We're anticipating WWDC20 despite the pandemic because Apple is by far the most competent, fair platform vendor in computing, even if the controversy stokers are falling over themselves to ratchet up a stink while simultaneously wondering aloud to their audiences why Apple is "generating controversy" right before WWDC. That's false, it's the peanut gallery that's working to create this, all for their own benefit in virtue signaling how unbiased they are and how daring they are to be punching up.

They're free to do that, but the flip side is that reasonable, intelligent people are losing a lot of respect for them over this unhinged absurdity.

Apple has plenty left to do

Having said that, there are also reasonable concerns and ongoing issues that Apple, its developers, and its customers can continue to seek better solutions for than those that currently exist. Even after 11 years of running the App Store, the company still has employees making mistakes in allowing apps or holding back titles for reasons that may not make sense.

There are also ongoing issues with policies related to relatively recent features such as App Store search ads. Developer Will Shipley detailed a variety of issues with the current status quo of the App Store that appear very worthy of serious consideration by Apple. Should search ads really be able to stick knockoff apps ahead of the legitimate title that a user is obviously searching for?

Shouldn't developers be able to issue major updates that involve an update fee? Shouldn't there be better curation of valuable apps rather than putting "shovelware" on the same level? And while Shipley doesn't ask for a free ride, he does ask for a reduction in the cut Apple is asking. That's a reasonable request.

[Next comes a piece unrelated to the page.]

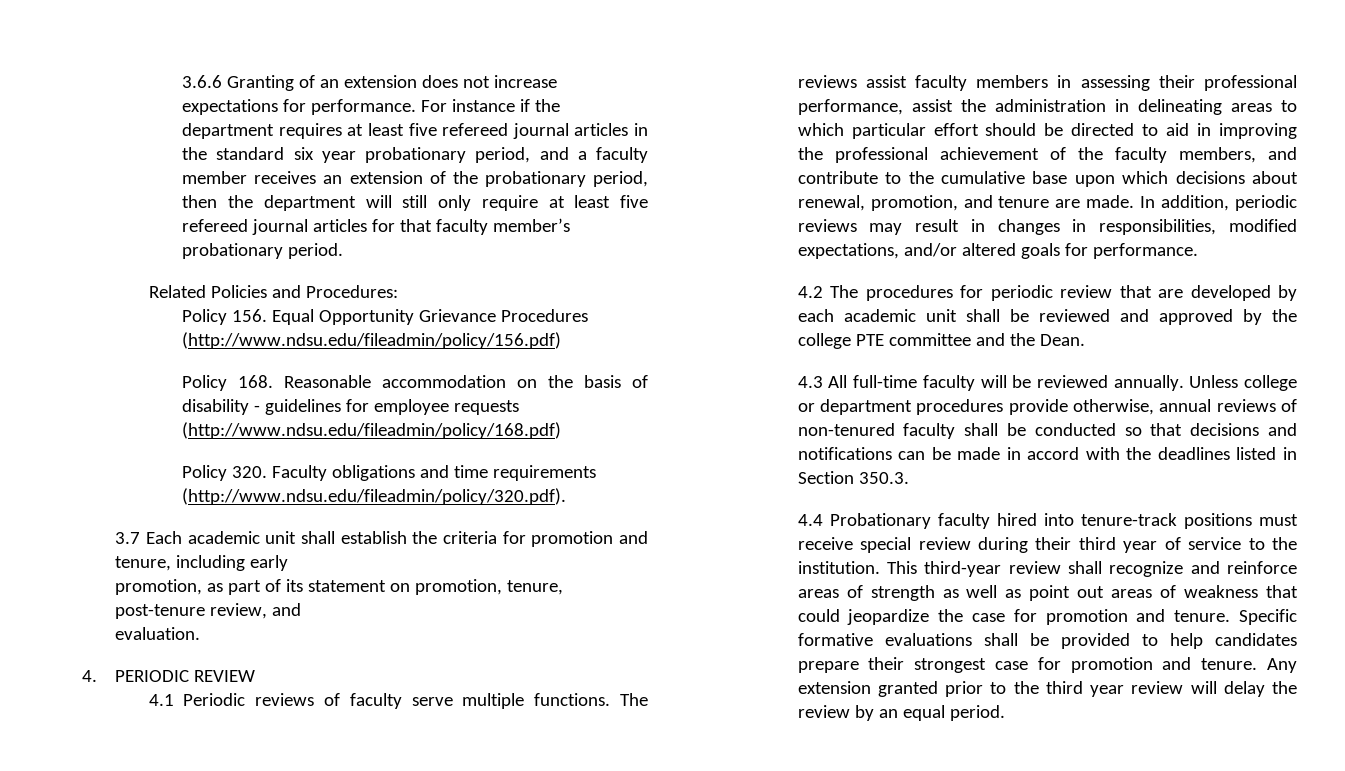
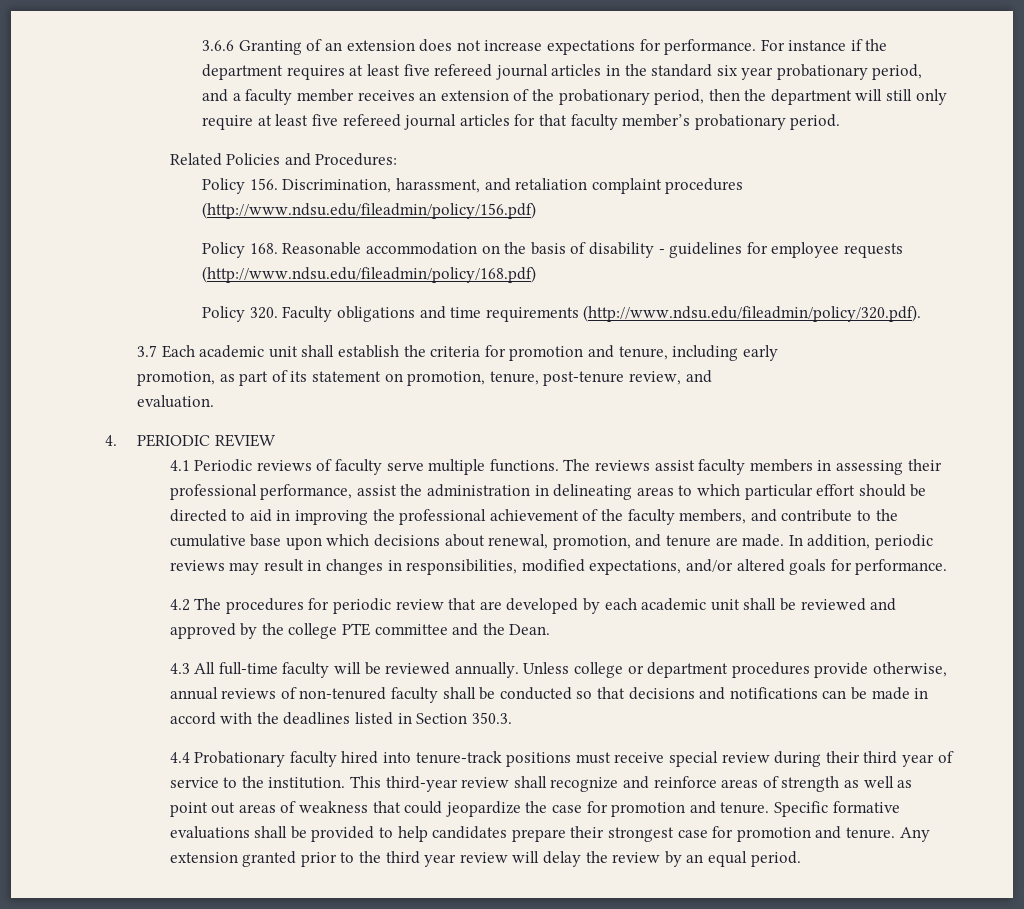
- Policy 156. Equal Opportunity Grievance Procedures (http://www.ndsu.edu/fileadmin/policy/156.pdf)
+ Policy 156. Discrimination, harassment, and retaliation complaint procedures (http://www.ndsu.edu/fileadmin/policy/156.pdf)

Apple does need to sustain its revenues to meet the continuous demands for growth from the capitalist patriarchy it exists in. But as a fantastically prosperous enterprise, surely Apple can exercise some discretion in working to subsidize more of the best work of its highest value developers, something that would dramatically benefit not only its smaller developers, but also its vast installed base of users, and of course, benefit its own platforms.

Apple is already experimenting with various ideas to enhance the App Store and how it works, with the intent of improving the quality of the content it can offer. One example is Apple Arcade, which— albeit without much transparency— appears to be helping a wide swath of large and smaller developers to produce a broad variety of creative, sustainable titles that are free from the shovelware, In-App gambling addiction, and loot box issues that have been plaguing mobile gaming. It's also beginning to share some of the success of the iOS App Store across the Mac and Apple TV, although there's plenty of room for additional improvement there.

The App Store will never be perfect in a way that nobody can complain about. But today's App Store reality is the best software market we've ever had, so let's not wish it away too flippantly— because the alternatives were horrific.